I may have finally made a breakthrough with my procrastination, my laziness, and the bad habits I sunk to. Yes, I was getting sloppy about my dream. Easy to do when you wake, sit and drink coffee, scroll the phone, while watching the (depressing) morning network news. It’s easier with the Babe going to the Honor Guard duties very early. I need to have enough resolve to stick with it on the days he’ll be home.

One thing that made such a huge difference, I turned off the TV. I turn on this local radio station and listen to it instead. There are all the songs from my late high school years, and early married life. They spark so many memories! I’m enjoying the memories and the happy mood the music brings. It’s great.

I’ve assembled my second book cart, and kind of scoped out the table I’m trying out for the new sewing machine. I’m kind of on a mission now. Get those Christmas gift quilts started! I want to be sewing them by July 1. There you have it, I have publicly committed and will follow through. Schedule changes, projects, and attitude changes are all things to help people keep track of what the need to do to achieve their dreams. I got sloppy. Time to get back on track! Thanks for the help, friends!

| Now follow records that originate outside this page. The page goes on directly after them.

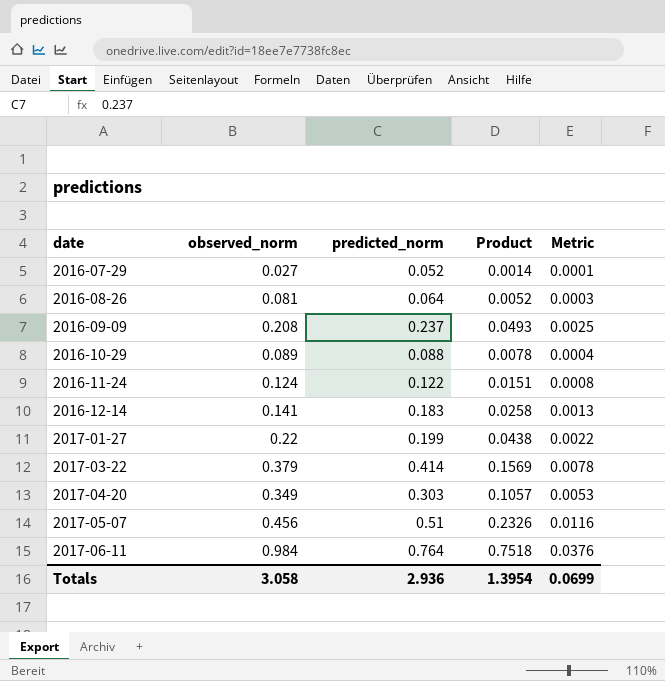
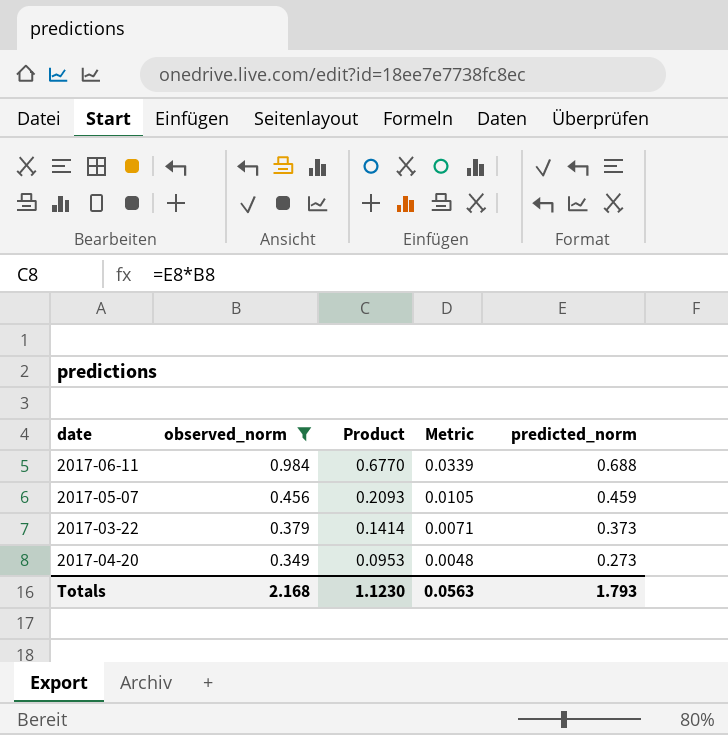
filter: none -> observed_norm >= 0.349
row order: date ascending -> observed_norm descending
column predicted_norm | position: 3 -> 5
2017-06-11 | Product: 0.7518 -> 0.6770
2017-06-11 | Metric: 0.0376 -> 0.0339
2017-06-11 | predicted_norm: 0.764 -> 0.688
2017-05-07 | Product: 0.2326 -> 0.2093
2017-05-07 | Metric: 0.0116 -> 0.0105
2017-05-07 | predicted_norm: 0.51 -> 0.459
2017-03-22 | Product: 0.1569 -> 0.1414
2017-03-22 | Metric: 0.0078 -> 0.0071
2017-03-22 | predicted_norm: 0.414 -> 0.373
2017-04-20 | Product: 0.1057 -> 0.0953
2017-04-20 | Metric: 0.0053 -> 0.0048
2017-04-20 | predicted_norm: 0.303 -> 0.273
Totals | observed_norm: 3.058 -> 2.168
Totals | Product: 1.3954 -> 1.1230
Totals | Metric: 0.0699 -> 0.0563
Totals | predicted_norm: 2.936 -> 1.793

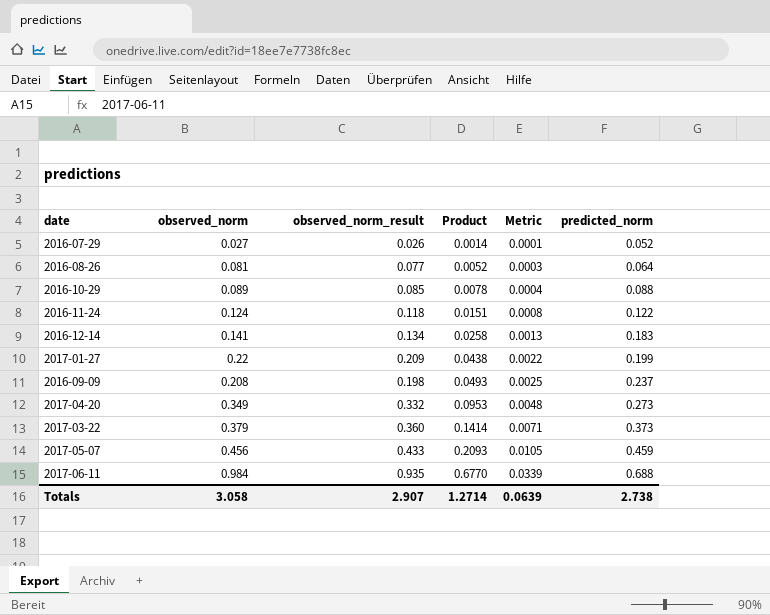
filter: observed_norm >= 0.349 -> none
row order: observed_norm descending -> Product ascending
column observed_norm_result | formula: none -> [observed_norm] * 0.95
Totals | observed_norm: 2.168 -> 3.058
Totals | Product: 1.1230 -> 1.2714
Totals | Metric: 0.0563 -> 0.0639
Totals | predicted_norm: 1.793 -> 2.738

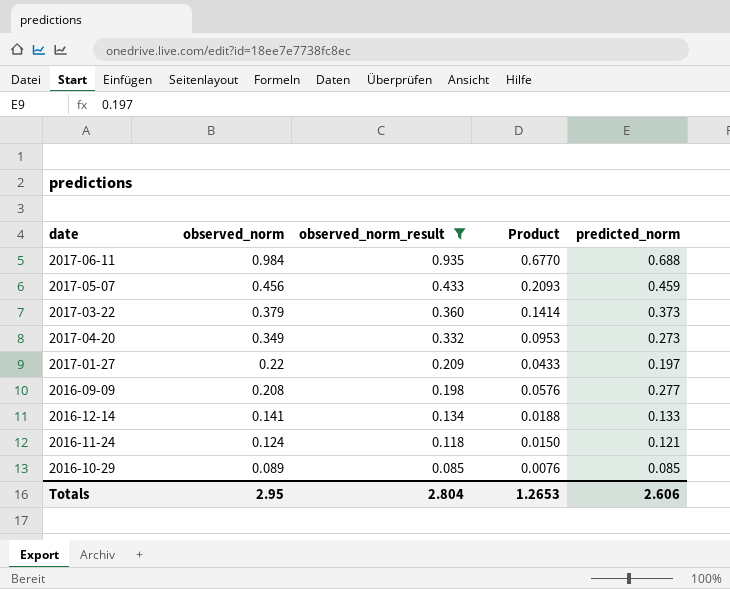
filter: none -> observed_norm_result >= 0.085
row order: Product ascending -> observed_norm descending
column Metric | formula: [Product] * 0.05 -> none
2017-01-27 | Product: 0.0438 -> 0.0433
2017-01-27 | predicted_norm: 0.199 -> 0.197
2016-09-09 | Product: 0.0493 -> 0.0576
2016-09-09 | predicted_norm: 0.237 -> 0.277
2016-12-14 | Product: 0.0258 -> 0.0188
2016-12-14 | predicted_norm: 0.183 -> 0.133
2016-11-24 | Product: 0.0151 -> 0.0150
2016-11-24 | predicted_norm: 0.122 -> 0.121
2016-10-29 | Product: 0.0078 -> 0.0076
2016-10-29 | predicted_norm: 0.088 -> 0.085
Totals | observed_norm: 3.058 -> 2.95
Totals | observed_norm_result: 2.907 -> 2.804
Totals | Product: 1.2714 -> 1.2653
Totals | predicted_norm: 2.738 -> 2.606

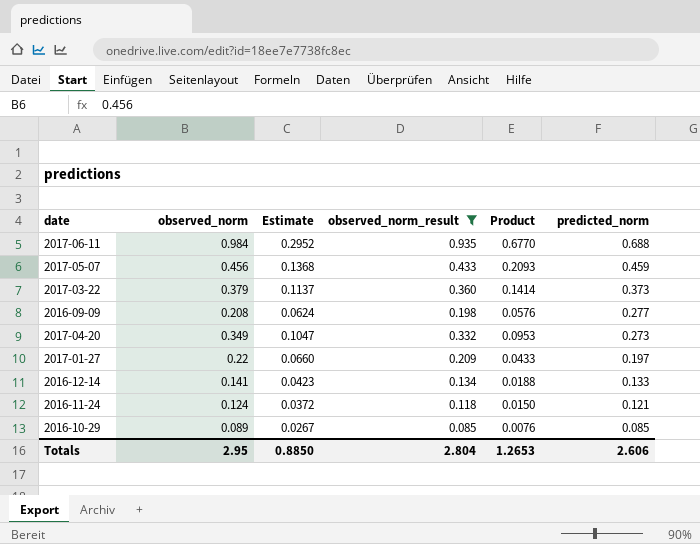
row order: observed_norm descending -> predicted_norm descending
column Estimate | formula: none -> [observed_norm] * 0.3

Photo collage, above, Mira Hadlow is a new FB follow for me. I love her poetry memes, her posts, and just purchased her book. More on that after I’ve read her book. The Honor Guard letters were addressed early this morning, with coffee, on the deck. I read some of Donna Ashworth’s book of poetry from the pandemic. She is another FB follow for me. She writes so eloquently, I think most would enjoy following both of these female poets. They’re great.

Bottom row: My second book cart for my office. This one will truly have books in it! Part of the office/studio cleanup I’m working on. Middle photo, my haul from Hobby Lobby yesterday. I decided to heck with the plain, generic, white paper napkins? No, I decided to get pretty party napkins. And why not? Every day is a special day, a party for your life. The little door hanger says, “Bless Our Nest.” Goes with the bird theme I have going on for Spring. Makes me happy.

And the last photo? Grandson Gavin has another ball game tonight. The team had a bad game Tuesday. Dejected players everywhere. This is a pep talk my favorite coach gave them. Our son in law is such a good man. Good Dad. Yes, he has his days. We all do. His love of the game (which he got from his dad) shows in his interactions with these kids. He wants them to learn the right way. Just because some guys are coaches doesn’t mean they’re good ones. And I love most watching him catch for his son while warming him up to pitch. It makes my eyes sweat, to say the least. We get to see another game tonight. Good times.

Whatever you do today, celebrate it as special. You are. I am. See you tomorrow! Let’s get this done! Going back to the patio to edit my kid book now. Enjoy!